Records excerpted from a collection
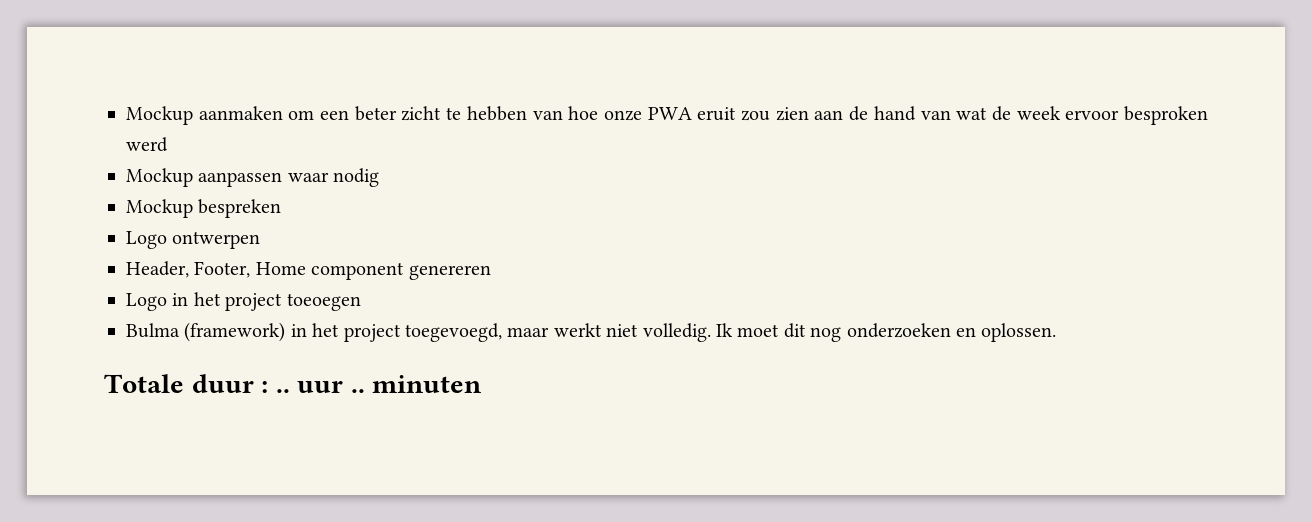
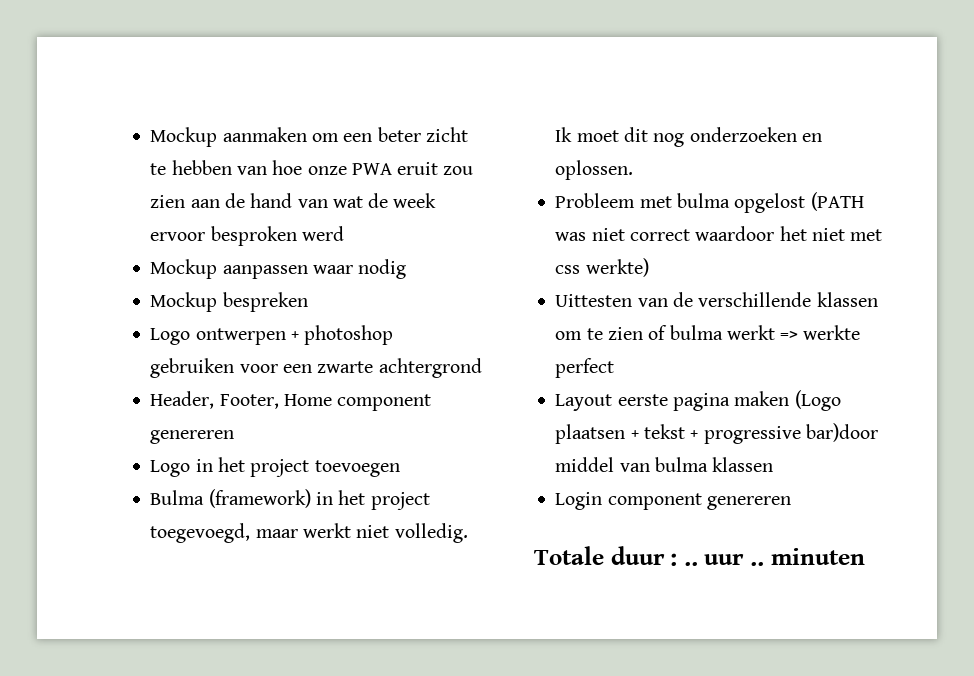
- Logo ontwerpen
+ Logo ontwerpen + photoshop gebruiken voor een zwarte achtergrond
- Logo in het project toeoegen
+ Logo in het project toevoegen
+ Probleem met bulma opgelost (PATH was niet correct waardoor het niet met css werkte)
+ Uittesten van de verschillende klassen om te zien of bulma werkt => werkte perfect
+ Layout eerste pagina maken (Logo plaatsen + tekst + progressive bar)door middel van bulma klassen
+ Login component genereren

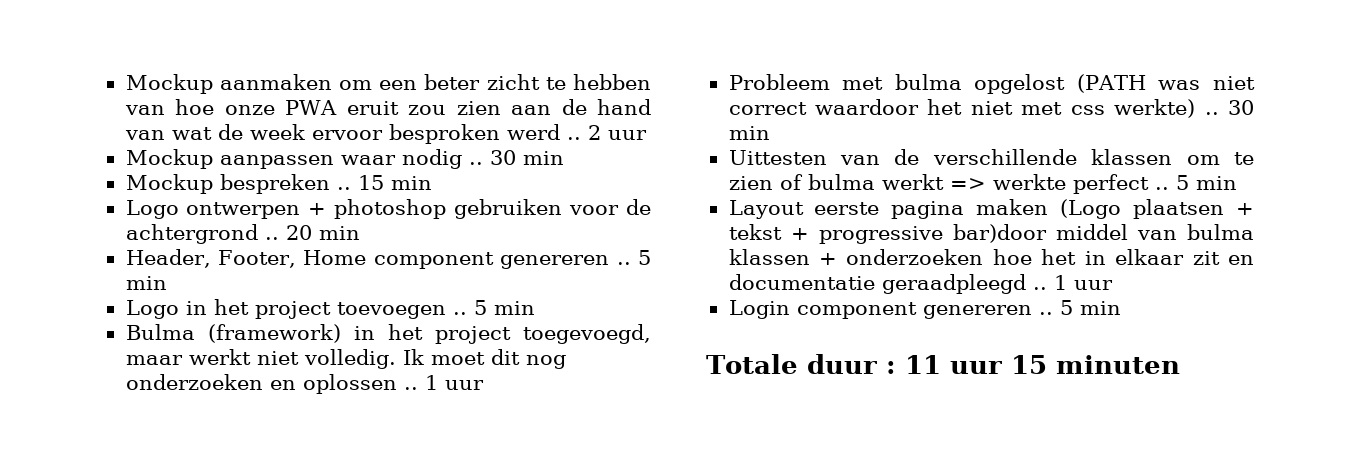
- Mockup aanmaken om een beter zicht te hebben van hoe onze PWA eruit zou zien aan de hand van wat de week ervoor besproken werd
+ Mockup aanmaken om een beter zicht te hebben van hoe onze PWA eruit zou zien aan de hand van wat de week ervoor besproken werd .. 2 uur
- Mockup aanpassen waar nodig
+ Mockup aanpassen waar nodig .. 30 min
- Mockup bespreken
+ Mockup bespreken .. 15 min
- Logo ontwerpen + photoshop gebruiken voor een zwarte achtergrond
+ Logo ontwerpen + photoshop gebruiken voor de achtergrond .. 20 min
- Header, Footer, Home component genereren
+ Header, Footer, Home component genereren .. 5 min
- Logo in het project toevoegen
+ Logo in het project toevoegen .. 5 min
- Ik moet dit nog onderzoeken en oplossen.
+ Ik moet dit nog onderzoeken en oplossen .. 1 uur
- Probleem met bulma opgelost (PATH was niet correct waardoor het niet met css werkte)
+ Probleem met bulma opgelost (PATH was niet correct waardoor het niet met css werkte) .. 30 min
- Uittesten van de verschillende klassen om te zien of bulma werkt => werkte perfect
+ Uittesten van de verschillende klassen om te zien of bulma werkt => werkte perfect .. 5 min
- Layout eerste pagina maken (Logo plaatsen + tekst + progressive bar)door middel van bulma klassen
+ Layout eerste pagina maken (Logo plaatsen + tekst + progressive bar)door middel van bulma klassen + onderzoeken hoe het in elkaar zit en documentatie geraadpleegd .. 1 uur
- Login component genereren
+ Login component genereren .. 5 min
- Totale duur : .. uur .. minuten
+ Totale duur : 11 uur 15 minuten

_WHAT IS NEEDED_: Take the stretch of lines above from the one containing "- Ik moet dit nog onderzoeken en oplossen." through the one containing "- Layout eerste" and repeat it exactly, adding no other line.

_SOLUTION TO THE EXERCISE_:
- Ik moet dit nog onderzoeken en oplossen.
+ Ik moet dit nog onderzoeken en oplossen .. 1 uur
- Probleem met bulma opgelost (PATH was niet correct waardoor het niet met css werkte)
+ Probleem met bulma opgelost (PATH was niet correct waardoor het niet met css werkte) .. 30 min
- Uittesten van de verschillende klassen om te zien of bulma werkt => werkte perfect
+ Uittesten van de verschillende klassen om te zien of bulma werkt => werkte perfect .. 5 min
- Layout eerste pagina maken (Logo plaatsen + tekst + progressive bar)door middel van bulma klassen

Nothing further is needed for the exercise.